Perhaps you’ve heard of The Five Love Languages by Gary Chapman. The first edition was published in 1992 with a revised edition in 2015. Chapman listed five categories of “love languages” that he found in his counseling practice as ways people give and receive love. The premise is that we have a primary and secondary way that we experience being loved and cared for so that is also the way that we express love and caring for others.
The love languages he identified are Words of Affirmation, Quality Time, Receiving Gifts, Acts of Service, and Physical Touch.
Problems arise in relationships when the way in which we express caring does not match the way the other person receives it. Makes sense doesn’t it? If you feel cared for when someone does something for you (Act of Service), then you will likely show your love for them by doing things for them. But if they feel loved by having quality time, then no matter how much you do, they don’t feel loved.
Resentments fester, communication falters and the relationship cracks.
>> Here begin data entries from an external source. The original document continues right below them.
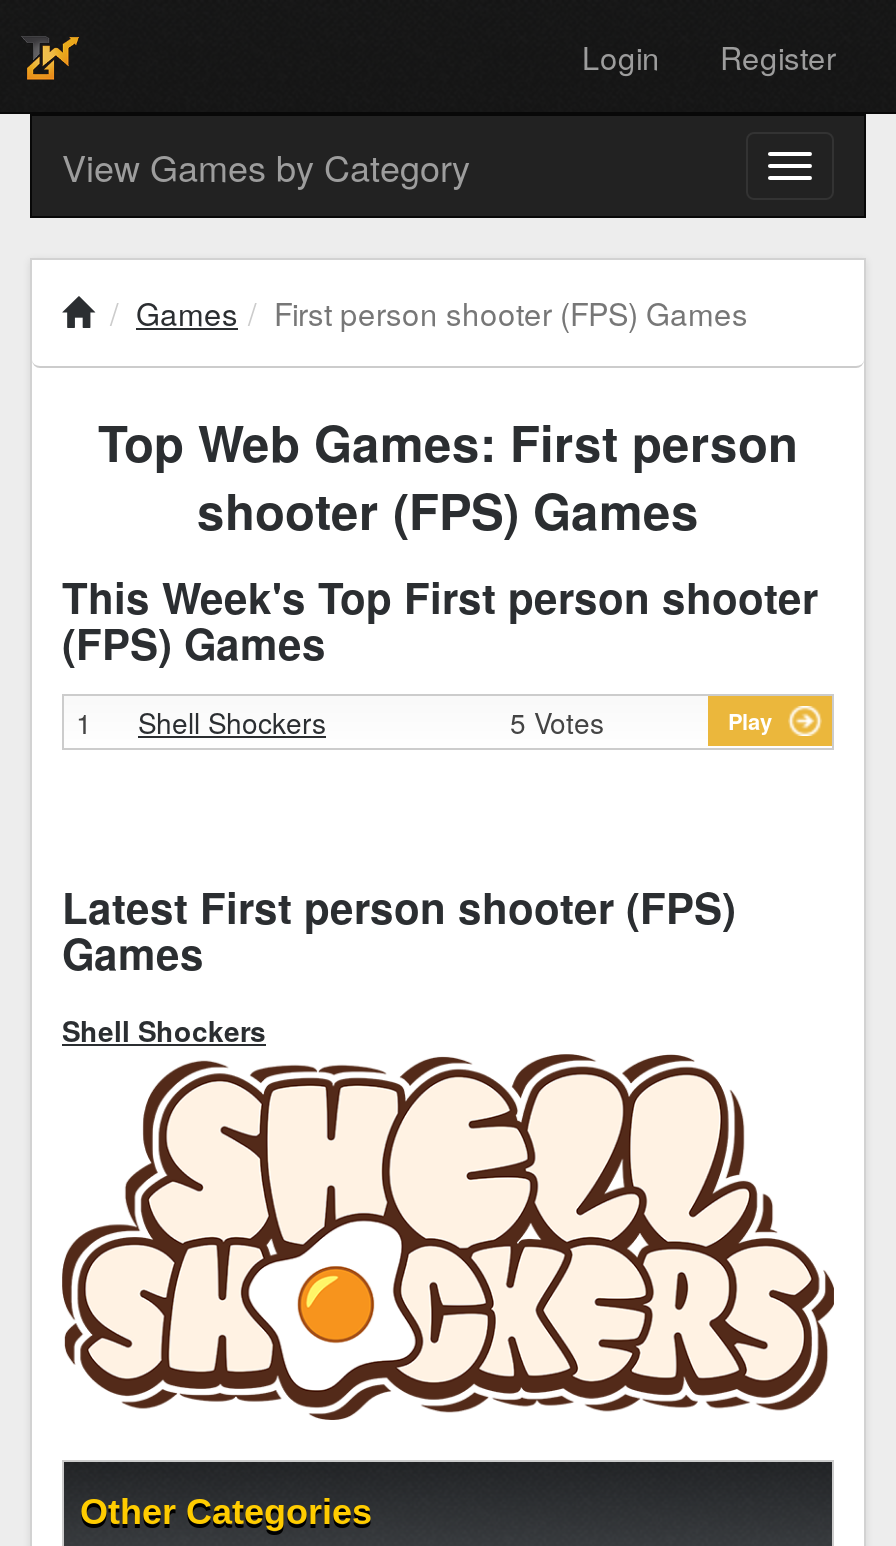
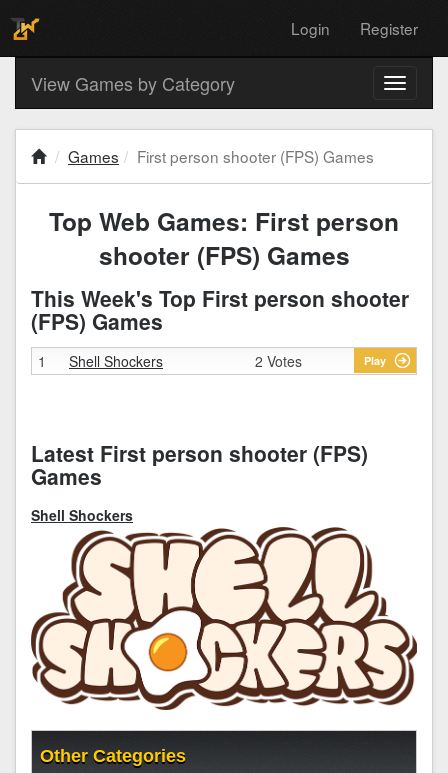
- 5 Votes
+ 2 Votes
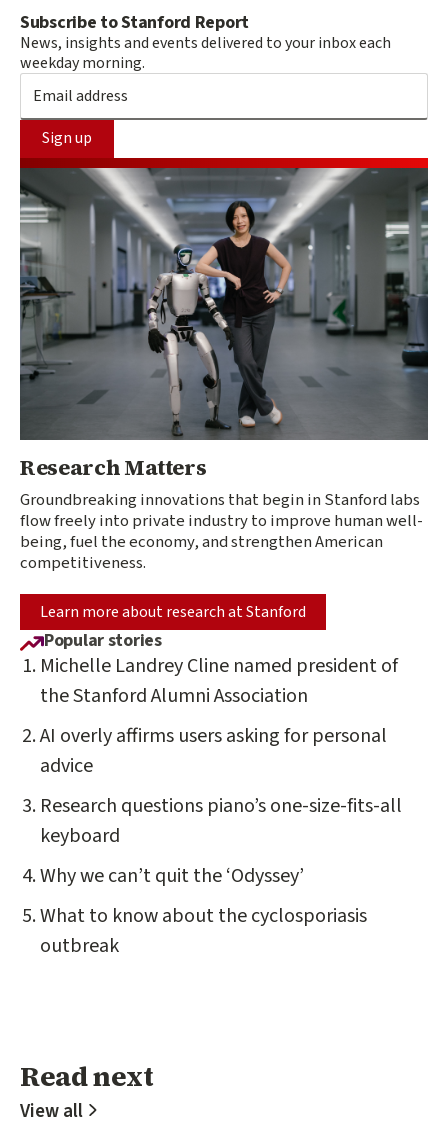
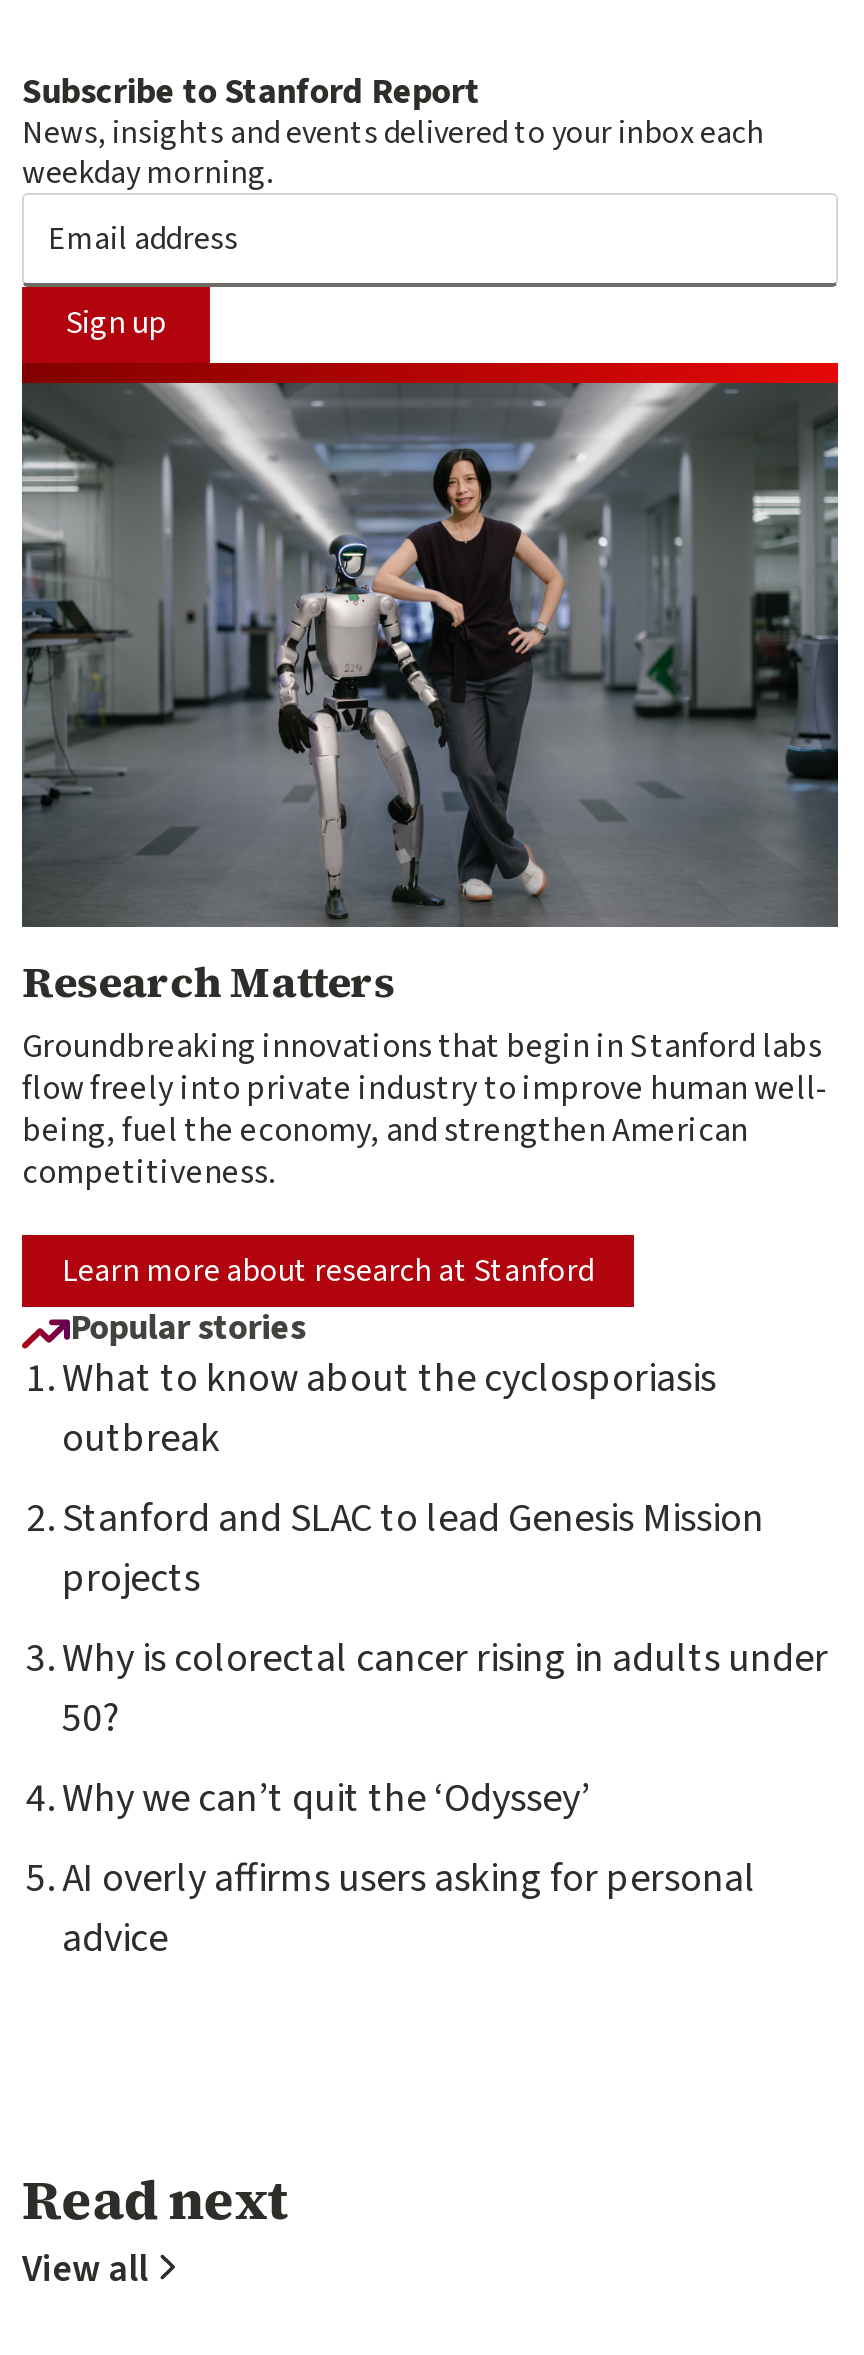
- Michelle Landrey Cline named president of
- the Stanford Alumni Association
+ Stanford and SLAC to lead Genesis Mission
+ projects
+ Why is colorectal cancer rising in adults under
+ 50?

moved down: AI overly affirms users asking for personal | advice

- Research questions piano’s one-size-fits-all
- keyboard

moved up: Why we can’t quit the ‘Odyssey’ | What to know about the cyclosporiasis | outbreak
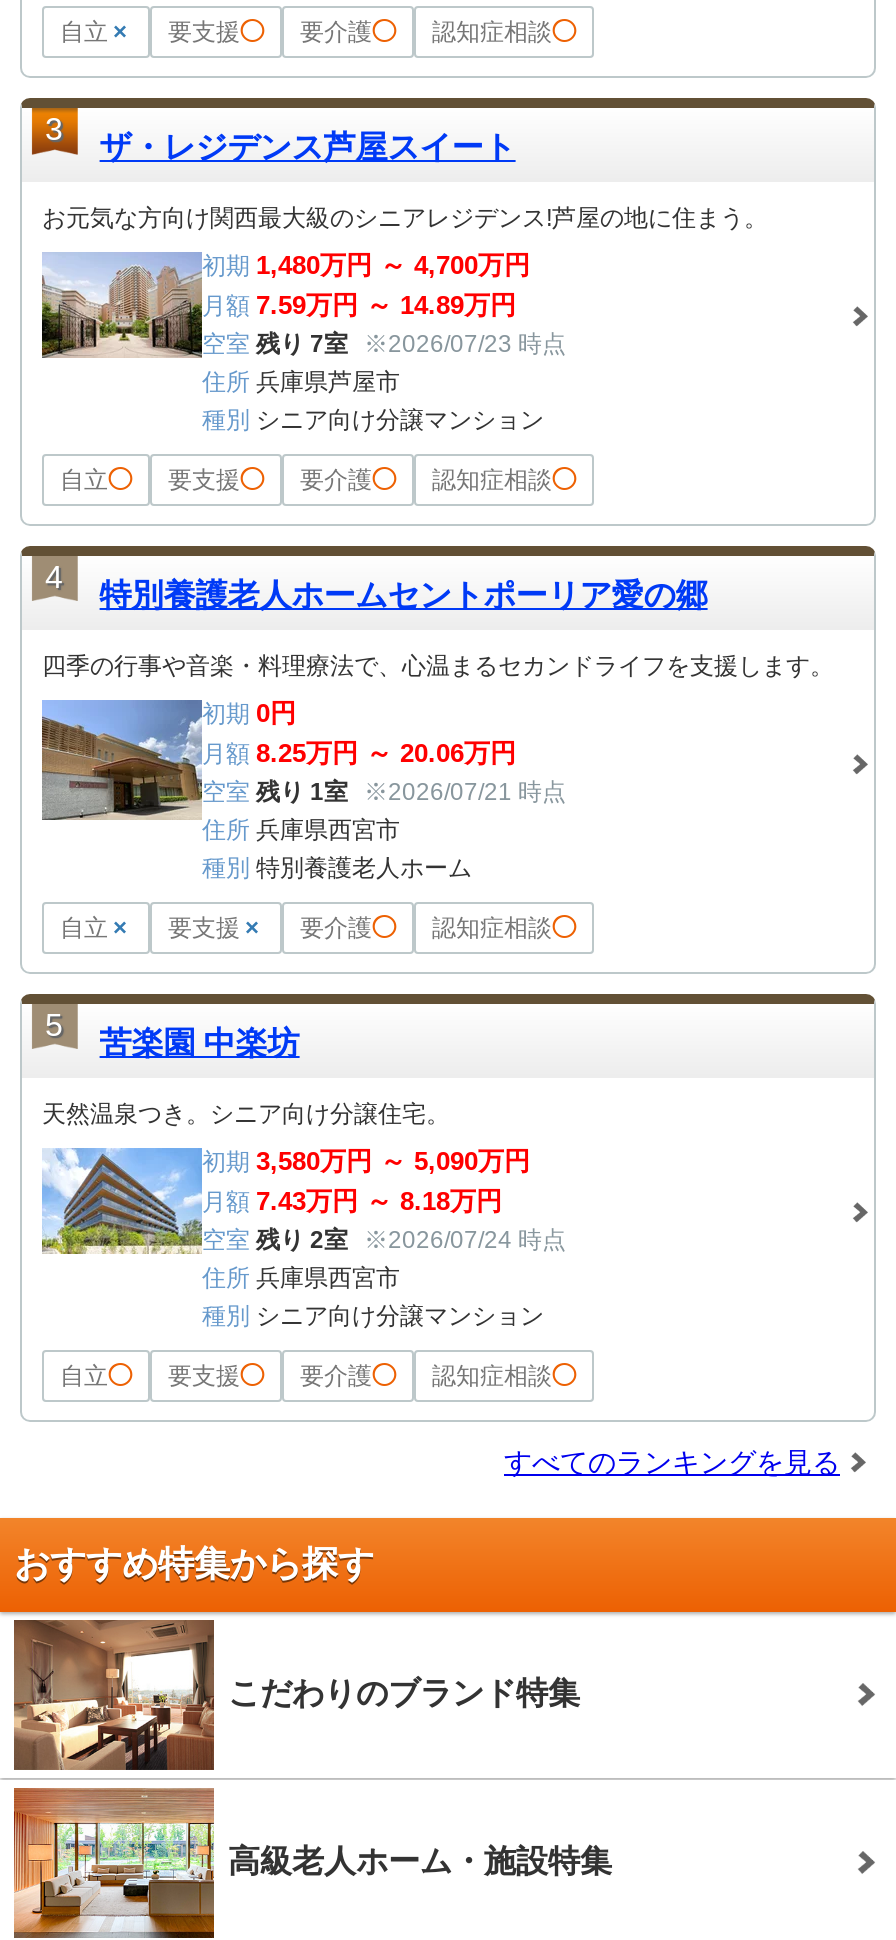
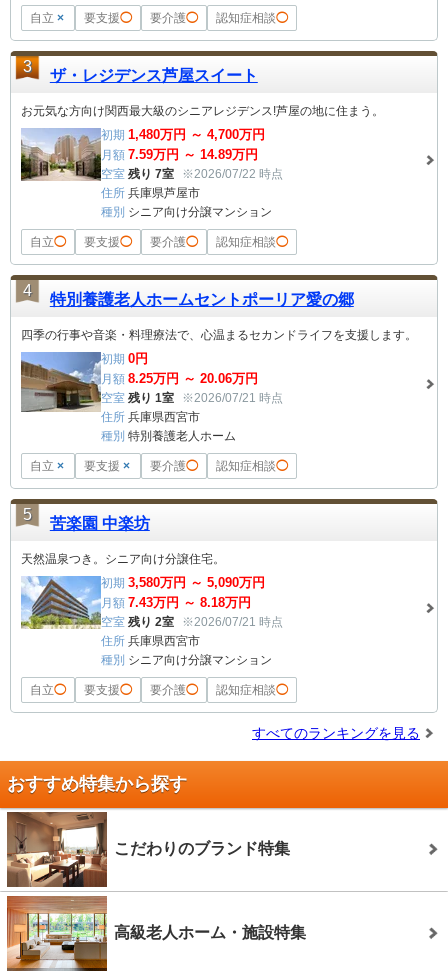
- 空室 残り 7室 ※2026/07/23 時点
+ 空室 残り 7室 ※2026/07/22 時点

- 空室 残り 2室 ※2026/07/24 時点
+ 空室 残り 2室 ※2026/07/21 時点
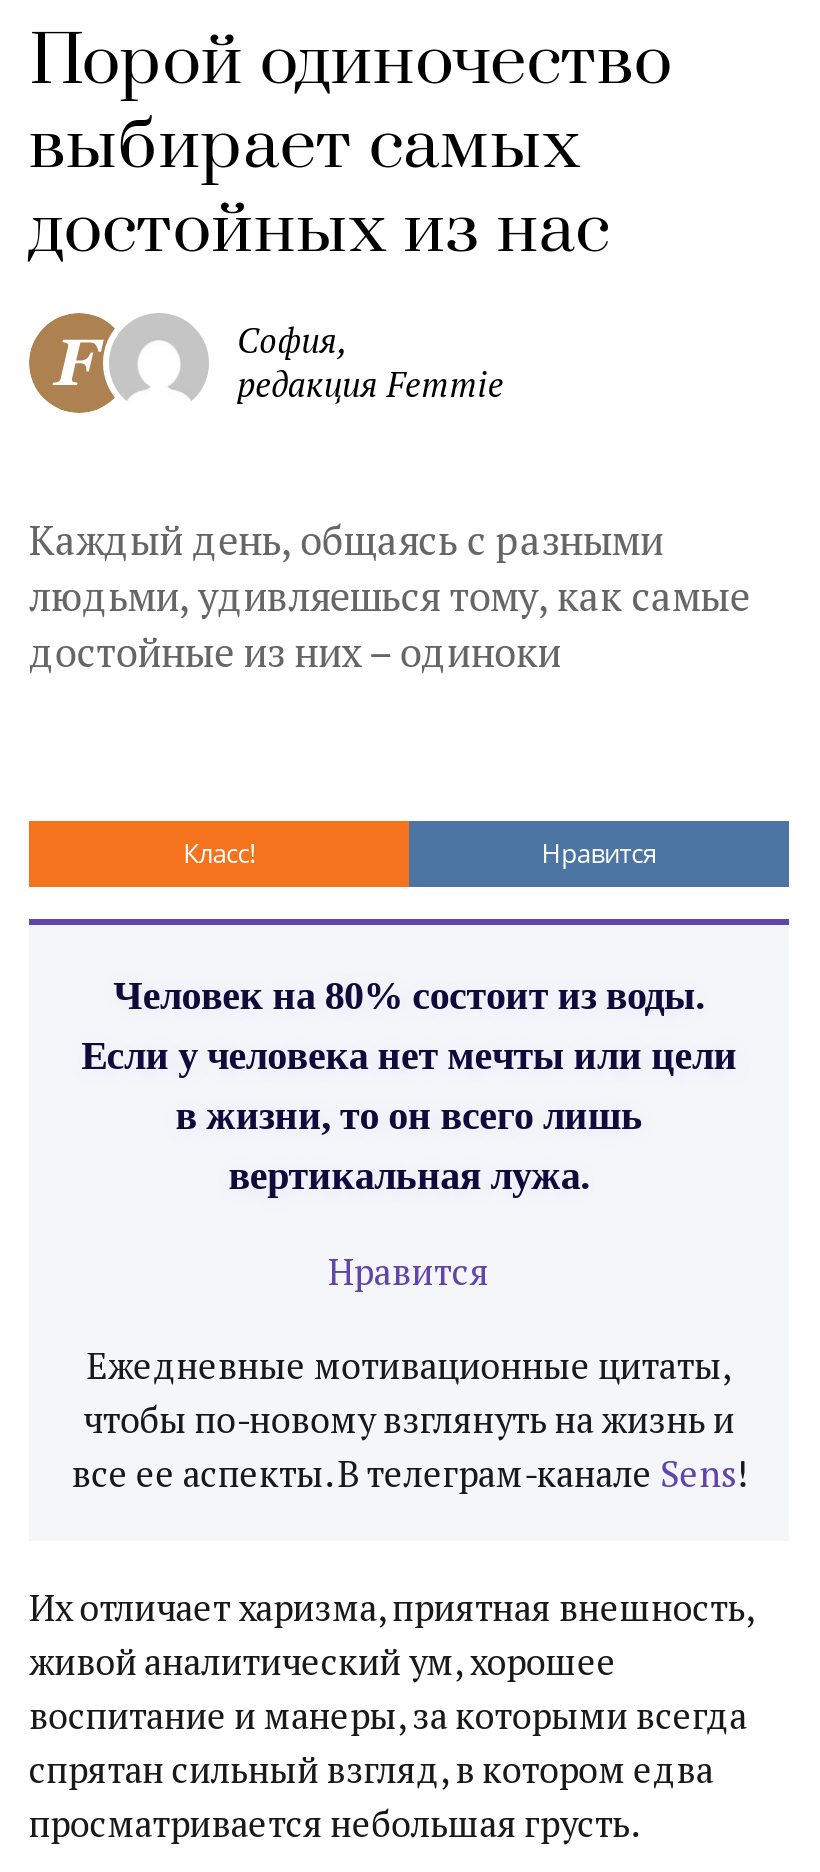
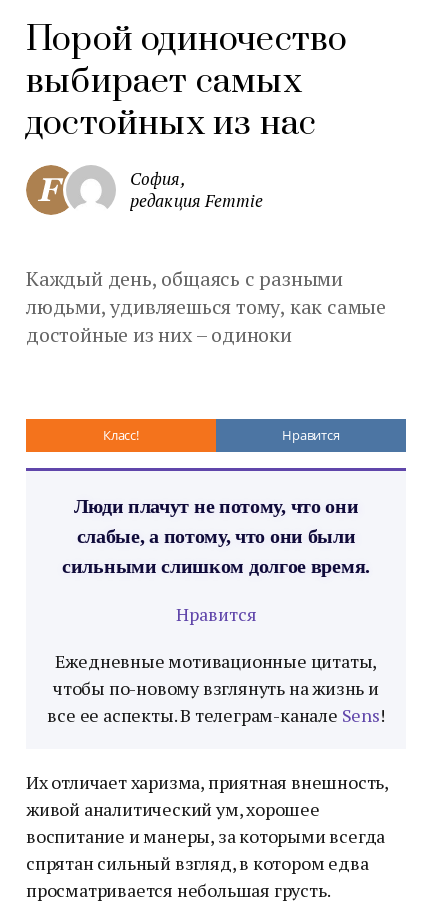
- Человек на 80% состоит из воды.
- Если у человека нет мечты или цели
- в жизни, то он всего лишь
- вертикальная лужа.
+ Люди плачут не потому, что они
+ слабые, а потому, что они были
+ сильными слишком долгое время.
Like any relationship construct, it is not perfect and it doesn’t fix everything that might be broken in a relationship. Still, I’ve used his concept hundreds of times in my psychology practice and almost 20 years after the first printing, it can still change relationships for the better, healing wounds and helping people get back on track.
Can you take these five love languages and apply them in the workplace?
Of course you need to be extremely cautious with physical touch, but the other four translate fairly easily don’t you think? Imagine the effect on your work culture if people feel appreciated in the ways they most readily receive it.
Some of your people are craving to hear “Great job on that!” Others like a gift signifying completion of a project. Someone else wants more time with you as the leader. And others simply want a literal pat on the back or perhaps help with a minor issue.
In 2011, Chapman co-authored The 5 Languages of Appreciation in the Workplace with Dr. Paul White, applying the 5 Love Languages concepts to work-based relationships, one of several offshoots of the same basic idea. I confess I have not read this one, so I can’t give it an endorsement but maybe it would be a place to look for ideas.
Over to you. how might this apply in your leadership, at work or at home?